What is the mechanism of action of TALTZ® (ixekizumab)?

How Ixekizumab Works, Ixekizumab Structure and Pharmacology

• Ixekizumab is a humanized IgG4 mAb that selectively binds with the IL-17A cytokine and inhibits its interaction with the IL-17 receptor. IL-17A is a naturally occurring cytokine involved in normal inflammatory and immune responses. By inhibiting IL-17A, ixekizumab inhibits the release of proinflammatory cytokines and chemokines.¹

• Ixekizumab does not bind to ligands IL-17B, IL-17C, IL-17D, IL-17E, or IL-17F.²

• IL-17A is a proinflammatory cytokine by virtue of its ability to activate and recruit neutrophils. As depicted in Figure 1, IL-17A can be produced by many cell types.^3-5

• Elevated levels of IL-17A have been implicated in the pathogenesis of a variety of autoimmune diseases.⁵

• The IL-17A cytokine can be composed of either IL-17A homodimers or IL-17A—IL-17F heterodimers. IL-17A binds to receptor IL-17RA which consists of 2 IL-17RA subunits and 1 IL-17RC subunit.⁶ IL-17A belongs to a broader family, which includes IL-17A, IL-17B, IL-17C, IL-17D, and IL-17E (Figure 2).

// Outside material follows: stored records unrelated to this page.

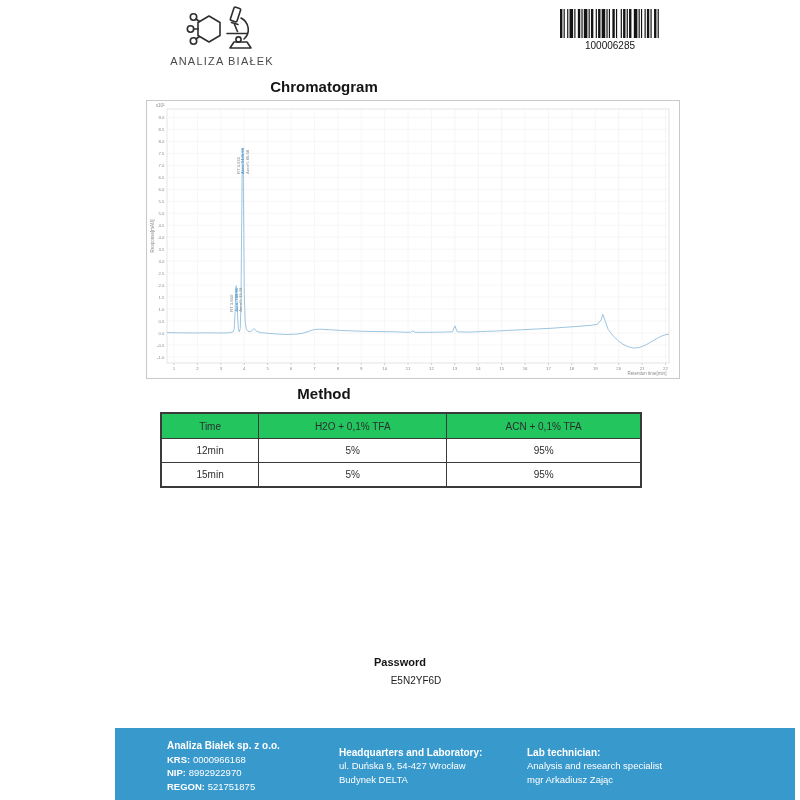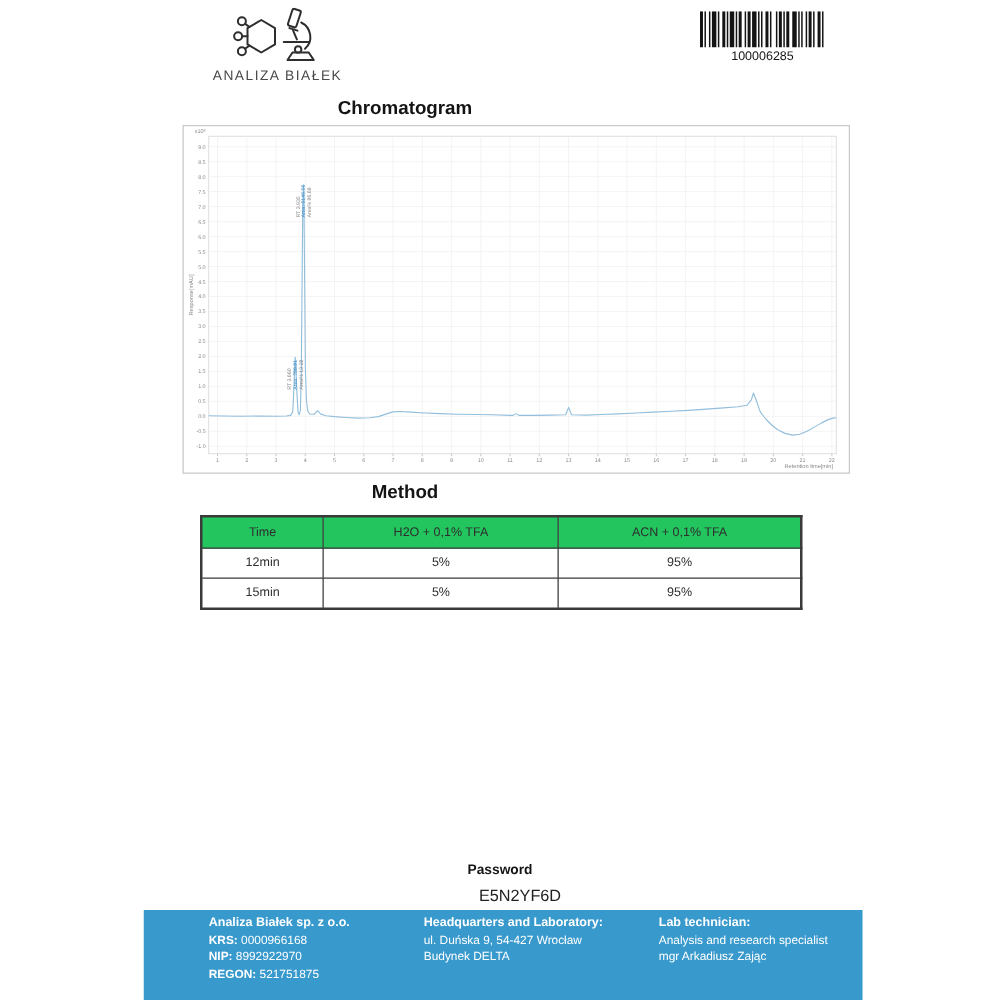--- a/index.html
+++ b/index.html
@@ -31,7 +31,7 @@
   .method-table td{height:23px;}
 
   
-  .password-block{position:absolute;left:0;top:690px;width:800px;text-align:center;}
+  .password-block{position:absolute;left:0;top:656px;width:800px;text-align:center;}
   .password-label{font-size:11px;font-weight:bold;color:#141414;}
   .password-value{font-size:13px;color:#222;margin-top:7px;padding-left:32px;}
 

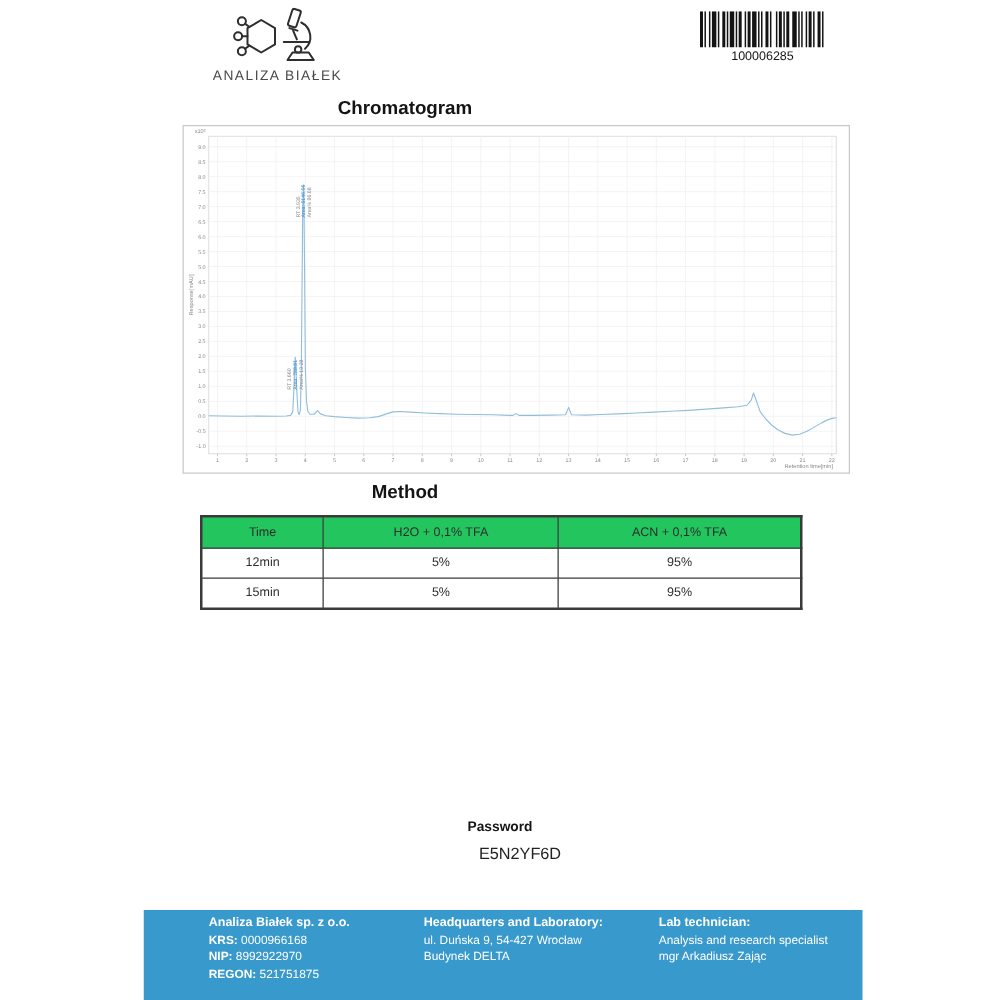--- a/index.html
+++ b/index.html
@@ -33,7 +33,7 @@
   
   .password-block{position:absolute;left:0;top:656px;width:800px;text-align:center;}
   .password-label{font-size:11px;font-weight:bold;color:#141414;}
-  .password-value{font-size:13px;color:#222;margin-top:7px;padding-left:32px;}
+  .password-value{font-size:10px;color:#222;margin-top:7px;padding-left:32px;}
 
   
   .footer{position:absolute;left:115px;top:728px;width:575px;height:72px;color:#fff;

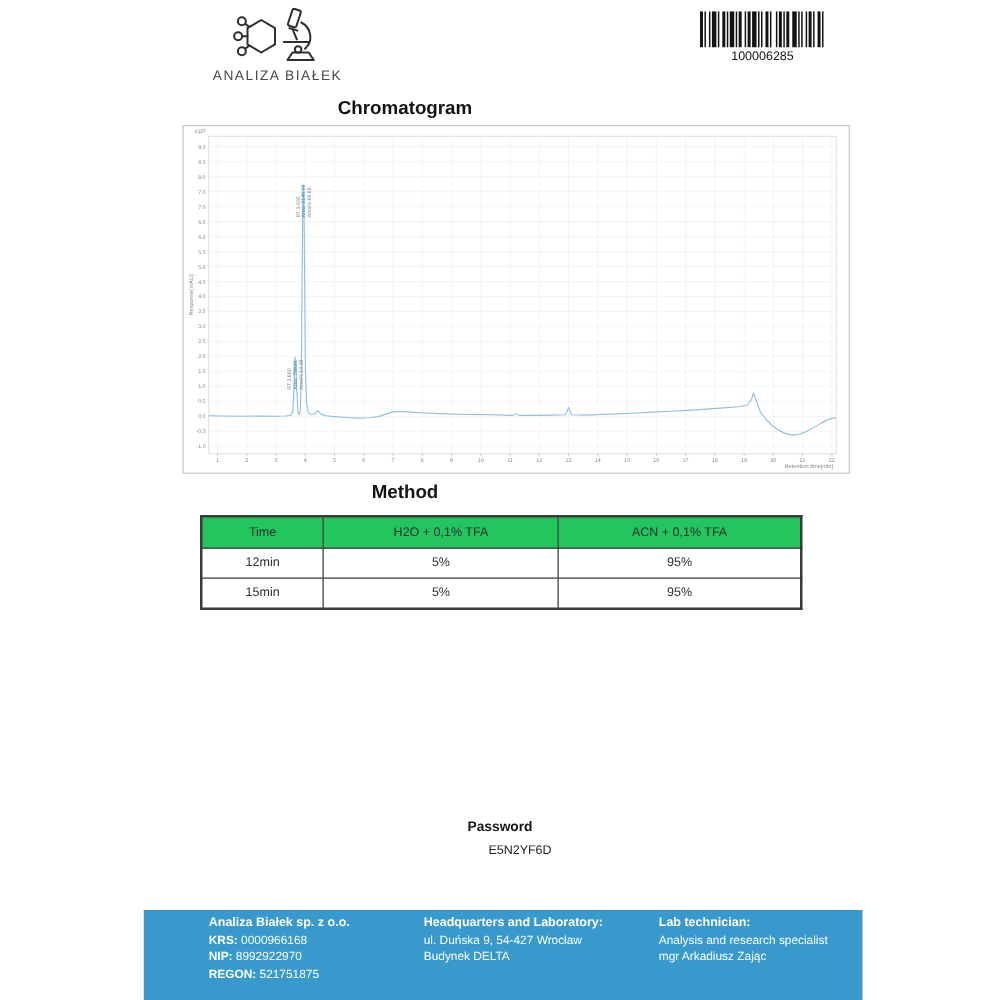--- a/index.html
+++ b/index.html
@@ -36,8 +36,8 @@
   .password-value{font-size:10px;color:#222;margin-top:7px;padding-left:32px;}
 
   
-  .footer{position:absolute;left:115px;top:728px;width:575px;height:72px;color:#fff;
-          display:flex;box-sizing:border-box;padding:4px 16px 0 52px;}
+  .footer{position:absolute;left:115px;top:728px;width:680px;height:72px;color:#fff;
+          display:flex;align-items:center;box-sizing:border-box;padding:4px 16px 0 52px;}
   .footer-col{line-height:13.5px;font-size:9.5px;}
   .footer-col .f-title{font-weight:bold;font-size:10px;}
   .footer-col b{font-weight:bold;}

• Ixekizumab selectively binds to IL-17A, without cross-reactivity to other IL-17 family members.^1,2,6

Figure 1. Production of IL-17A^4,5,7,8

Left: Various cytokines produced by Th17 cells. Th17 cells also produce chemokines.
Right: Various cell types that produce IL-17A.
Abbreviations: CCL20 = IL-22 and chemokine (C-C motif) ligand 20; GM-CSF = granulocyte macrophage colony-stimulating factor, IL = interleukin; LTi = lymphoid tissue inducer; NK cells = natural killer cells; NKT = natural killer T cells; Th17 = T-helper type 17.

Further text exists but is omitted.